*** SUPPLIED INFORMATION Section Begins ***
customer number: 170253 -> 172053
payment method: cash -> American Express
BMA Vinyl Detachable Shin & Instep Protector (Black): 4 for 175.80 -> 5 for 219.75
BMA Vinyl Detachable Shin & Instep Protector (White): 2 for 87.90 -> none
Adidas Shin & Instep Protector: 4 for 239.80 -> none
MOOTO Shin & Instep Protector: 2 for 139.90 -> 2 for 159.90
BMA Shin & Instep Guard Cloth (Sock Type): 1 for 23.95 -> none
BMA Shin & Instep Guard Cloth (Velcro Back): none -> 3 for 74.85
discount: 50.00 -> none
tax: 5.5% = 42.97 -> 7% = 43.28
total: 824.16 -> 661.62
*** SUPPLIED INFORMATION Section Ends ***
**WHAT YOU SHOULD DO**
Without changing a word, print all of the entries above.

**ANSWER BOX**
customer number: 170253 -> 172053
payment method: cash -> American Express
BMA Vinyl Detachable Shin & Instep Protector (Black): 4 for 175.80 -> 5 for 219.75
BMA Vinyl Detachable Shin & Instep Protector (White): 2 for 87.90 -> none
Adidas Shin & Instep Protector: 4 for 239.80 -> none
MOOTO Shin & Instep Protector: 2 for 139.90 -> 2 for 159.90
BMA Shin & Instep Guard Cloth (Sock Type): 1 for 23.95 -> none
BMA Shin & Instep Guard Cloth (Velcro Back): none -> 3 for 74.85
discount: 50.00 -> none
tax: 5.5% = 42.97 -> 7% = 43.28
total: 824.16 -> 661.62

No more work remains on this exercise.